Oh, all the people said, who could this Nan be that she would bring to us such a fruit and leave it for us to eat and partake – what a wise and benevolent soul this Nan must be! And they talked among themselves in wonder and amazement who this Nan could be, so they turned to the Gardenmaster and spoke to him saying, Tell us all about this Nan.

And he said unto them, she is a fair and lovely maiden, beautiful and gracious and they said unto him, surely she must be rich beyond all measure and something truly extraordinarily different that sets her apart from all other fair and loving maidens.

And the Gardenmaster thought for a time and finally said unto them, Well, she IS Canadian.

And the people spoke among themselves with awe wondering what kind of wonderful and mighty place this Canadia must be that they grow so many delicious tomatoes that one of them could come to this garden and plant a tomato like this tomato.

But one among them was not impressed – he said unto them, I know several Canadians, they are just like Americans, only civilized. Verily they have civilized health care with no waiting lines and they have a peculiar adaptation of English, but they are thoughtful and have made a nation on the glaciers of North America.

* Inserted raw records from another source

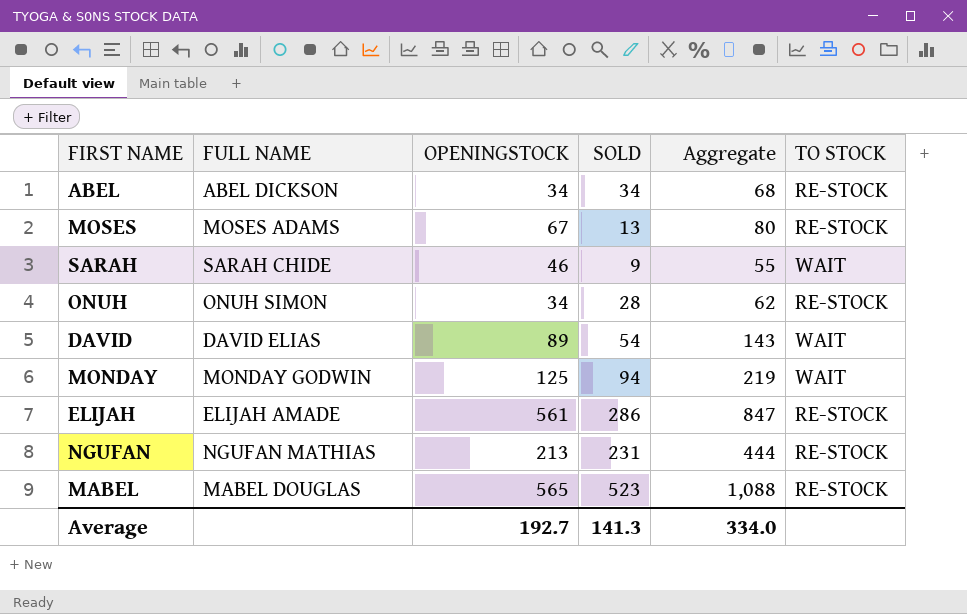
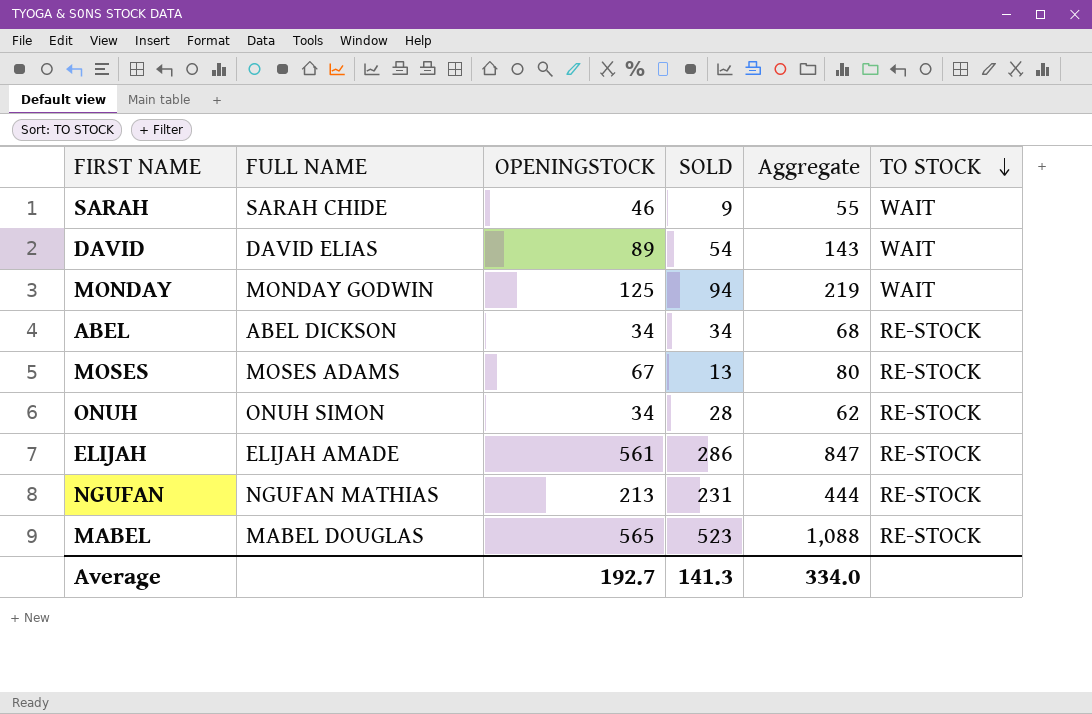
row order: none -> TO STOCK descending

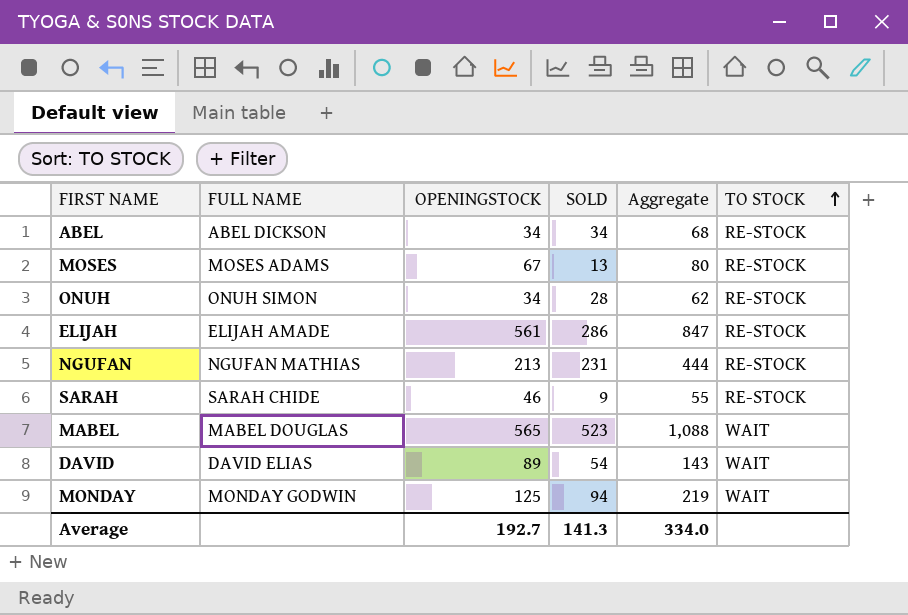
row order: TO STOCK descending -> TO STOCK ascending
SARAH | TO STOCK: WAIT -> RE-STOCK
MABEL | TO STOCK: RE-STOCK -> WAIT

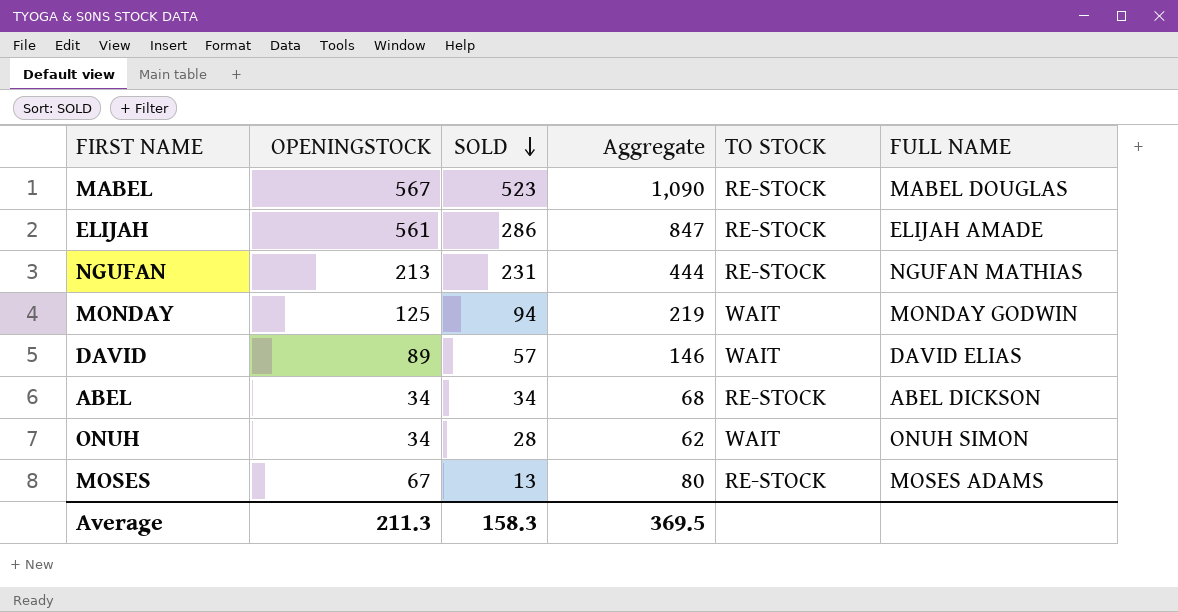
row order: TO STOCK ascending -> SOLD descending
column FULL NAME | position: 2 -> 6
row SARAH: SARAH CHIDE | 46 | 9 | 55 | RE-STOCK -> none
MABEL | OPENINGSTOCK: 565 -> 567
MABEL | Aggregate: 1,088 -> 1,090
MABEL | TO STOCK: WAIT -> RE-STOCK
DAVID | SOLD: 54 -> 57
DAVID | Aggregate: 143 -> 146
ONUH | TO STOCK: RE-STOCK -> WAIT
Average | OPENINGSTOCK: 192.7 -> 211.3
Average | SOLD: 141.3 -> 158.3
Average | Aggregate: 334.0 -> 369.5

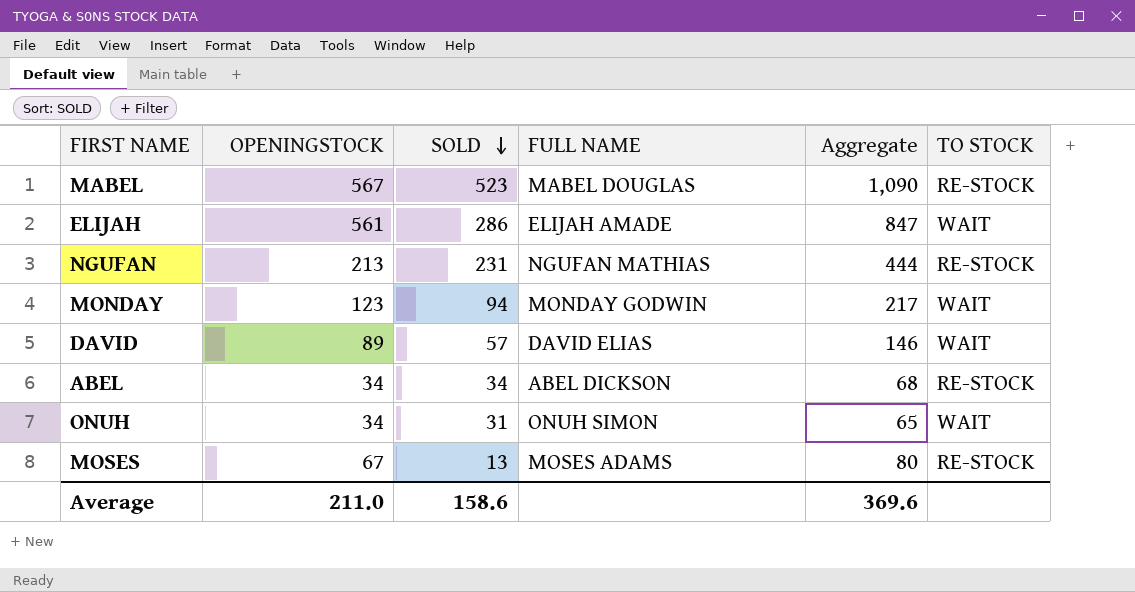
column FULL NAME | position: 6 -> 4
ELIJAH | TO STOCK: RE-STOCK -> WAIT
MONDAY | OPENINGSTOCK: 125 -> 123
MONDAY | Aggregate: 219 -> 217
ONUH | SOLD: 28 -> 31
ONUH | Aggregate: 62 -> 65
Average | OPENINGSTOCK: 211.3 -> 211.0
Average | SOLD: 158.3 -> 158.6
Average | Aggregate: 369.5 -> 369.6

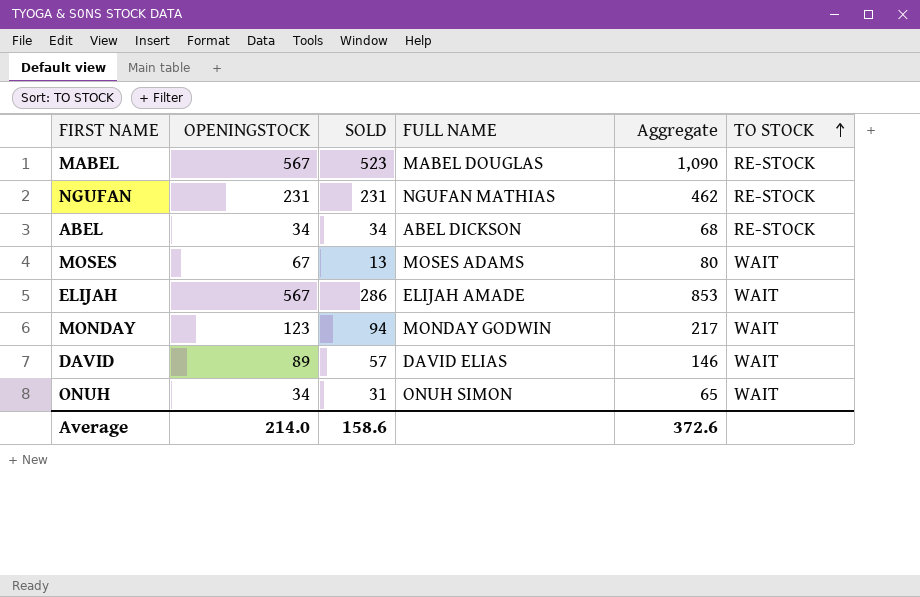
row order: SOLD descending -> TO STOCK ascending
NGUFAN | OPENINGSTOCK: 213 -> 231
NGUFAN | Aggregate: 444 -> 462
MOSES | TO STOCK: RE-STOCK -> WAIT
ELIJAH | OPENINGSTOCK: 561 -> 567
ELIJAH | Aggregate: 847 -> 853
Average | OPENINGSTOCK: 211.0 -> 214.0
Average | Aggregate: 369.6 -> 372.6

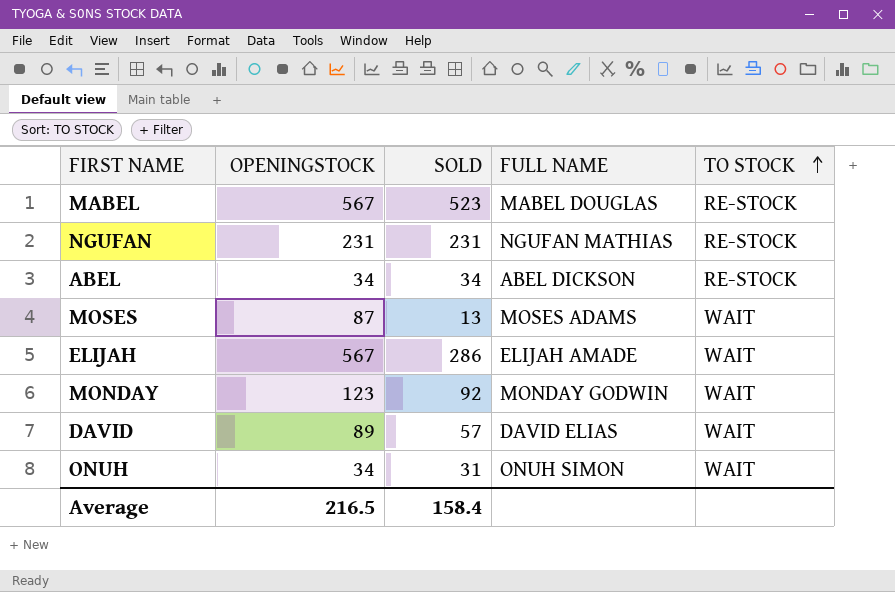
column Aggregate | formula: [OPENINGSTOCK] + [SOLD] -> none
MOSES | OPENINGSTOCK: 67 -> 87
MONDAY | SOLD: 94 -> 92
Average | OPENINGSTOCK: 214.0 -> 216.5
Average | SOLD: 158.6 -> 158.4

Now the people were mystified greatly. Who could this Nan be that she would could plant such a marvelous tomato in their midst and leave it for others to enjoy, verily, not even returning to try the fruit, but to leave is if it were abandoned.. And so they pressed close to the Gardenmaster and they spoke unto him demanding an answer. Why would this fair maiden give unto them this plant? And he tried to evade them by shrugging his shoulders, but they would have none of it. Tell us, oh, tell us, Gardenmaster, they chanted in unison, Tell us.

And he tried to reason with them, saying, I don’t know why she hasn’t come back, but they would not hear him. Finally, in desperation, he cried out to them, All right, all right, I shall email her and ask her why she has not come back to partake of the fruit of her tomato.

And verily, quieted, the crowd was satisfied and in the wholeness of time the Gardenmaster did send an email to Canadia to ask Nan to come and join the frolicking in the garden in the summer of that year.

Sadly, upon all our hearts, did the email truly bounce.